++++ EXERCISE DATA
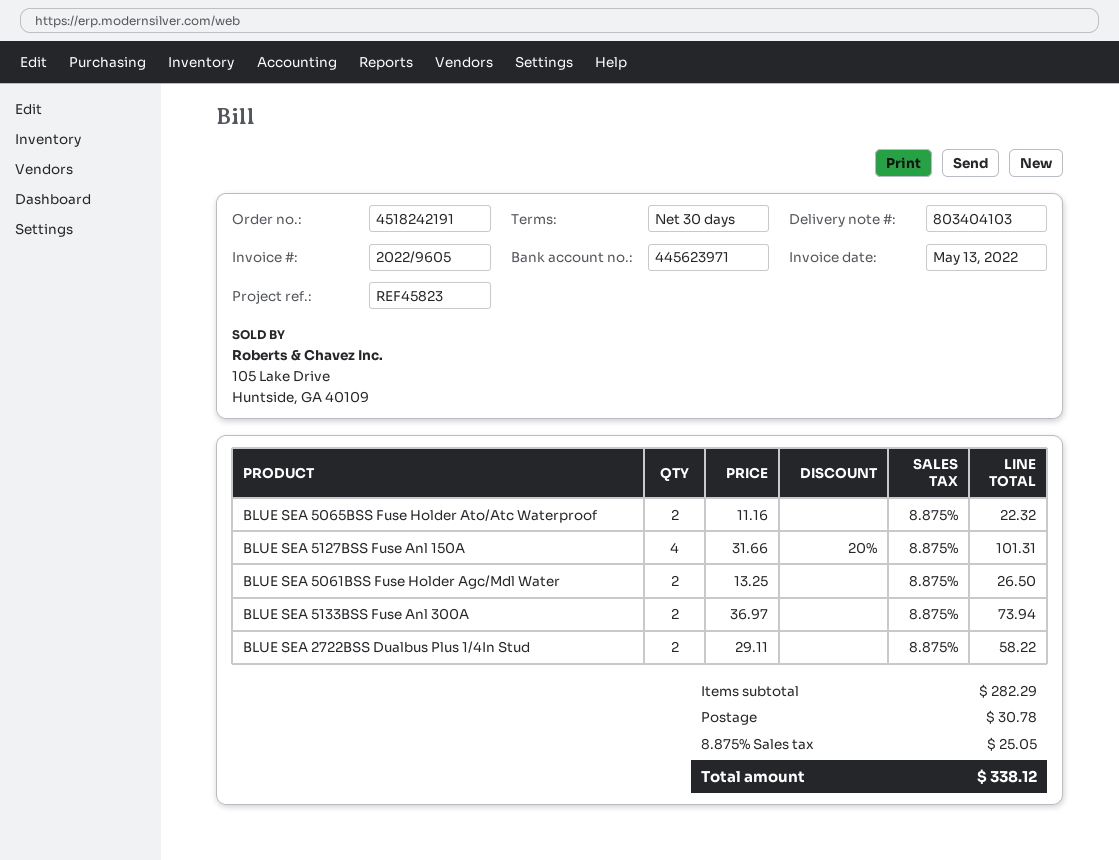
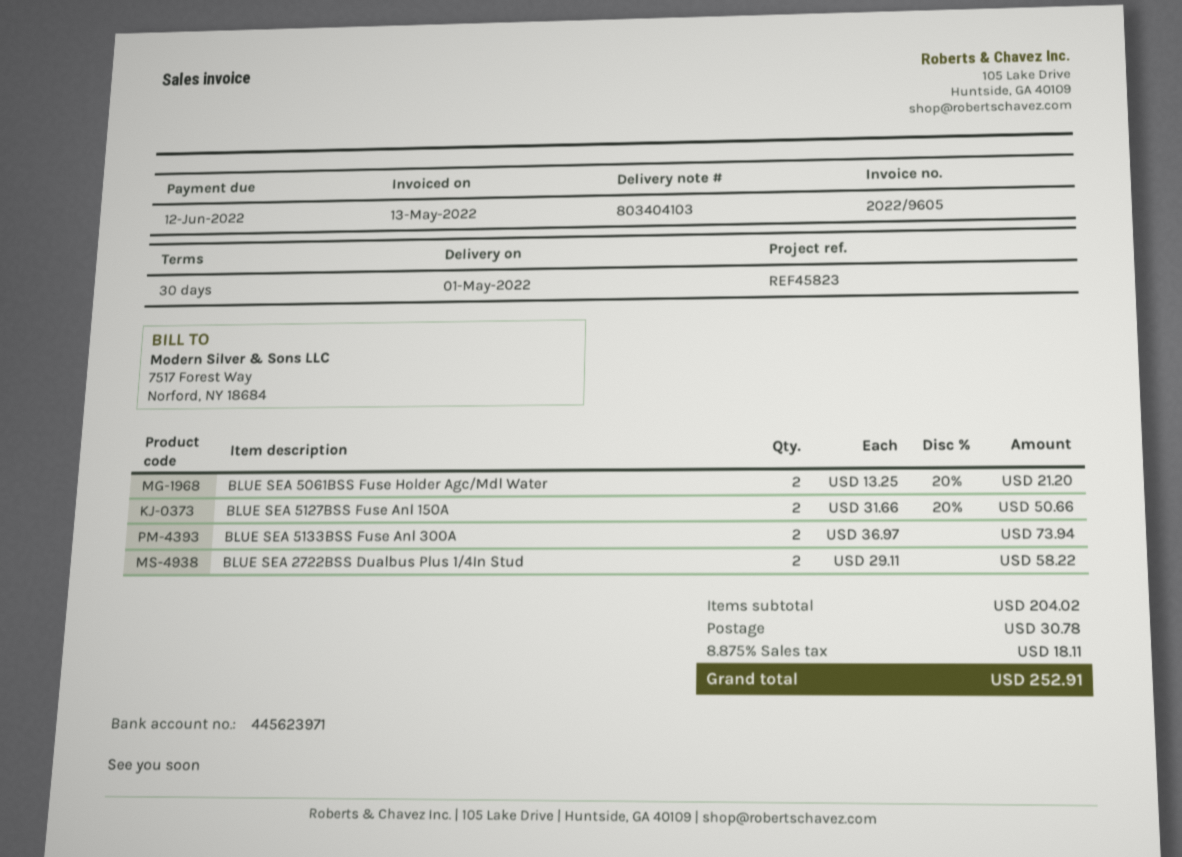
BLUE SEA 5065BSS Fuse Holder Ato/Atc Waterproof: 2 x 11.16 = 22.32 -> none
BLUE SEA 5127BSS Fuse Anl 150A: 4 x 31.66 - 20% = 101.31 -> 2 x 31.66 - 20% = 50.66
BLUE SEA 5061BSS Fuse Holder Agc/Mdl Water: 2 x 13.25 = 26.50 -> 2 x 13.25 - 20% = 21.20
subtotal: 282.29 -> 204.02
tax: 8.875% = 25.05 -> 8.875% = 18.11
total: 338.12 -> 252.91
++++++++
++++ EXERCISE DATA
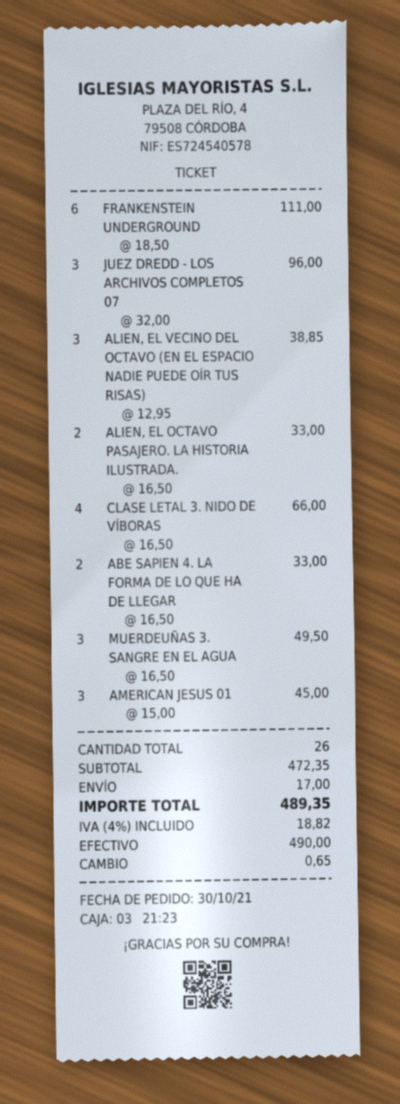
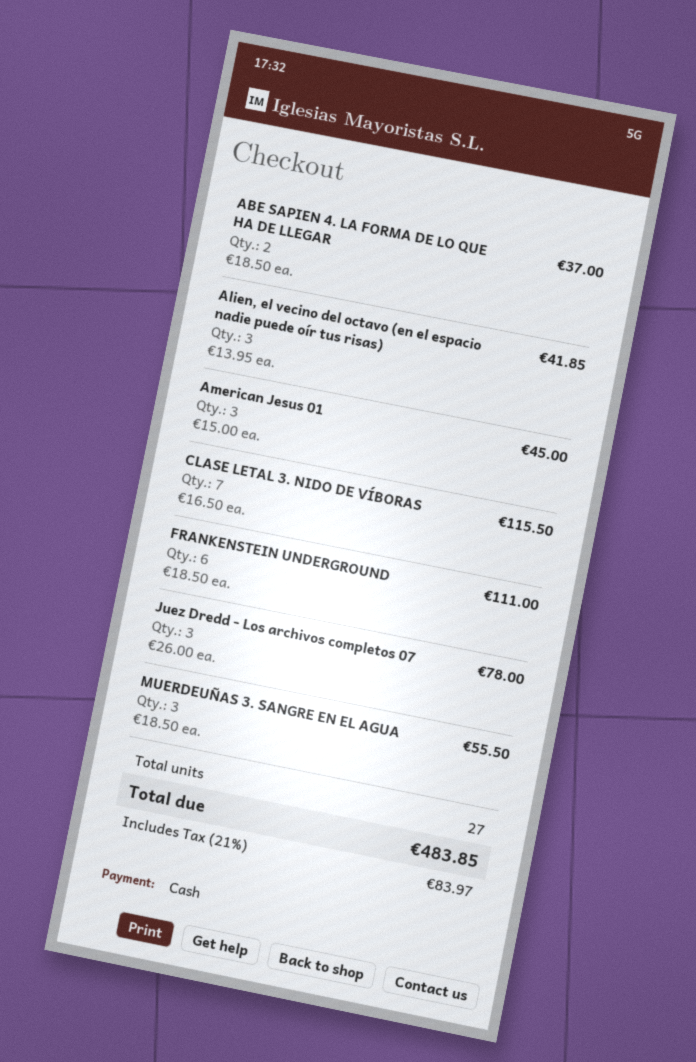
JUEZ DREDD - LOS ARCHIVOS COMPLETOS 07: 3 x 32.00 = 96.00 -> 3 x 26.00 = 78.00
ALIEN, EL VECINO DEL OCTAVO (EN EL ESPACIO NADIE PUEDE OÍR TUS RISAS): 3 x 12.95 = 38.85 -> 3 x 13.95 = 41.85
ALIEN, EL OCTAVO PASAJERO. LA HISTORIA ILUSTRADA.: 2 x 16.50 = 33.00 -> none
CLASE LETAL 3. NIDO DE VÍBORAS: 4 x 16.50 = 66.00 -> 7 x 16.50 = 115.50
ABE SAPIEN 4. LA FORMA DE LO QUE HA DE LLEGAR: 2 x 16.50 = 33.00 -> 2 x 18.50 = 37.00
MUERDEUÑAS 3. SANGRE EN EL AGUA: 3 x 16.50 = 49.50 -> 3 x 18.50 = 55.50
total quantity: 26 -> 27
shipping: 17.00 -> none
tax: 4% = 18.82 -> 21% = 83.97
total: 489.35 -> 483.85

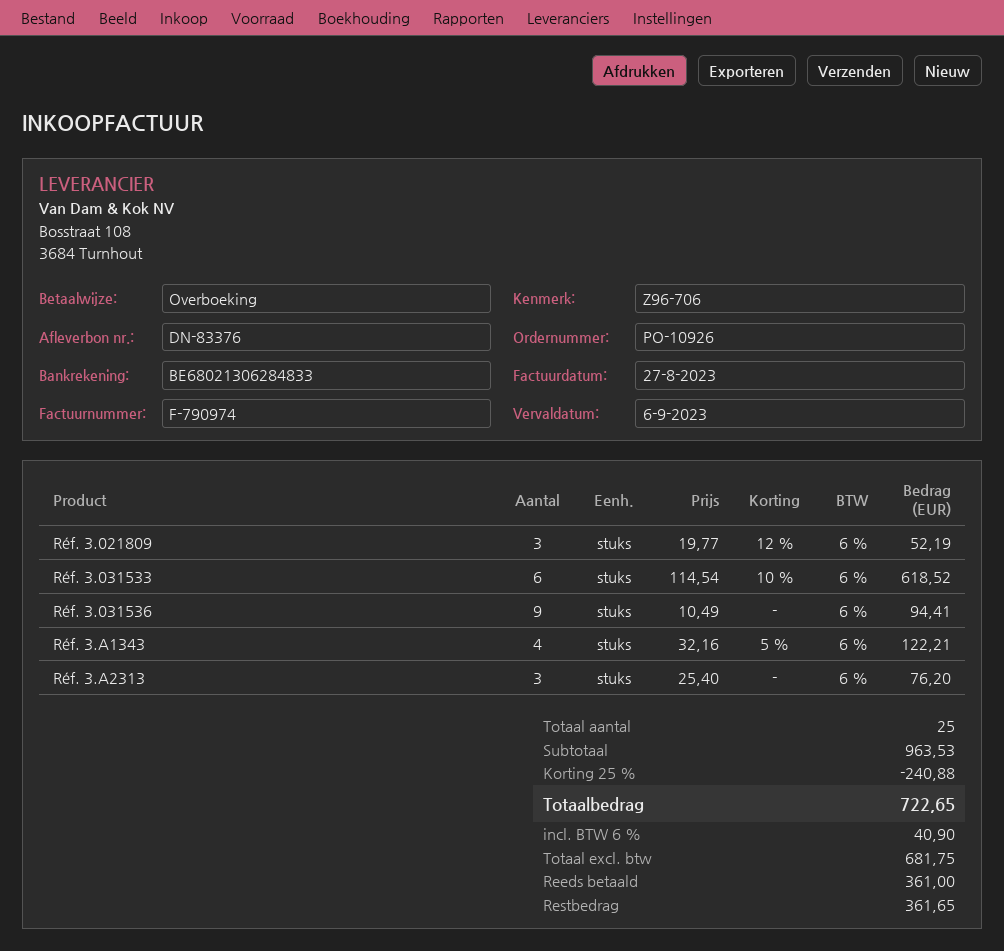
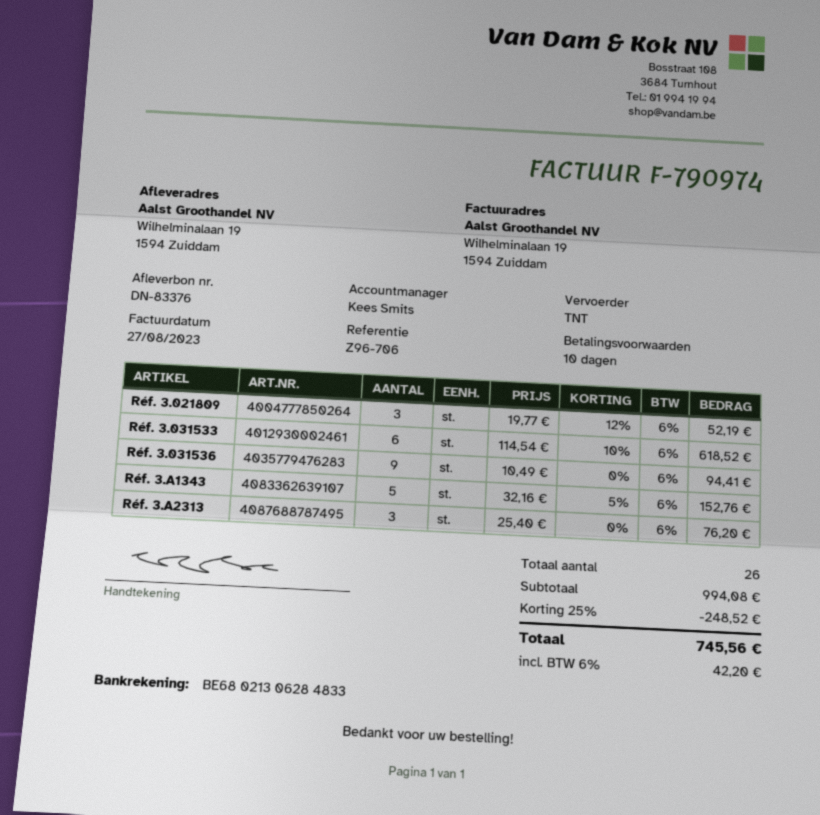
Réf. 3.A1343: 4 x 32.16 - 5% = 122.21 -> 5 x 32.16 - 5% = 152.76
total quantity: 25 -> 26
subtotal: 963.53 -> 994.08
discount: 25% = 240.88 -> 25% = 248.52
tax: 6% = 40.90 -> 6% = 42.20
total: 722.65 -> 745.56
++++++++
++++ EXERCISE DATA
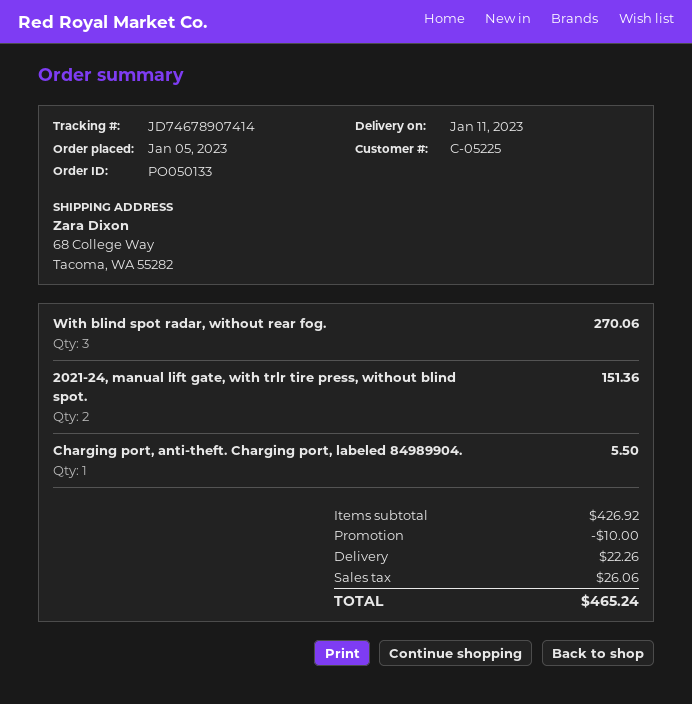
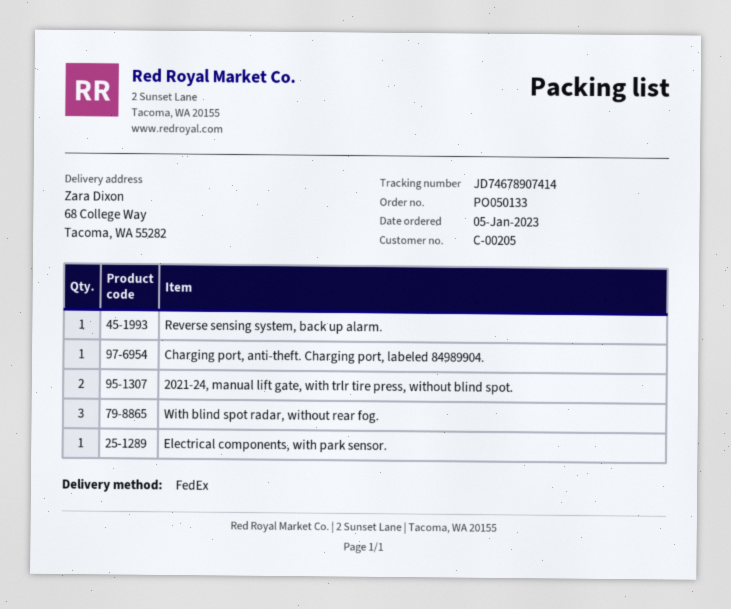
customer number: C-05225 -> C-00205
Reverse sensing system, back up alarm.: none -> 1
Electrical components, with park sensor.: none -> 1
++++++++
**WORK INSTRUCTIONS**
Copy only the lines above from the one containing "CLASE LETAL 3." through the one containing "total: 722.65 -> 745.56", both included. Leave out the pictures.

**SOLUTION FOR THIS EXERCISE**
CLASE LETAL 3. NIDO DE VÍBORAS: 4 x 16.50 = 66.00 -> 7 x 16.50 = 115.50
ABE SAPIEN 4. LA FORMA DE LO QUE HA DE LLEGAR: 2 x 16.50 = 33.00 -> 2 x 18.50 = 37.00
MUERDEUÑAS 3. SANGRE EN EL AGUA: 3 x 16.50 = 49.50 -> 3 x 18.50 = 55.50
total quantity: 26 -> 27
shipping: 17.00 -> none
tax: 4% = 18.82 -> 21% = 83.97
total: 489.35 -> 483.85

Réf. 3.A1343: 4 x 32.16 - 5% = 122.21 -> 5 x 32.16 - 5% = 152.76
total quantity: 25 -> 26
subtotal: 963.53 -> 994.08
discount: 25% = 240.88 -> 25% = 248.52
tax: 6% = 40.90 -> 6% = 42.20
total: 722.65 -> 745.56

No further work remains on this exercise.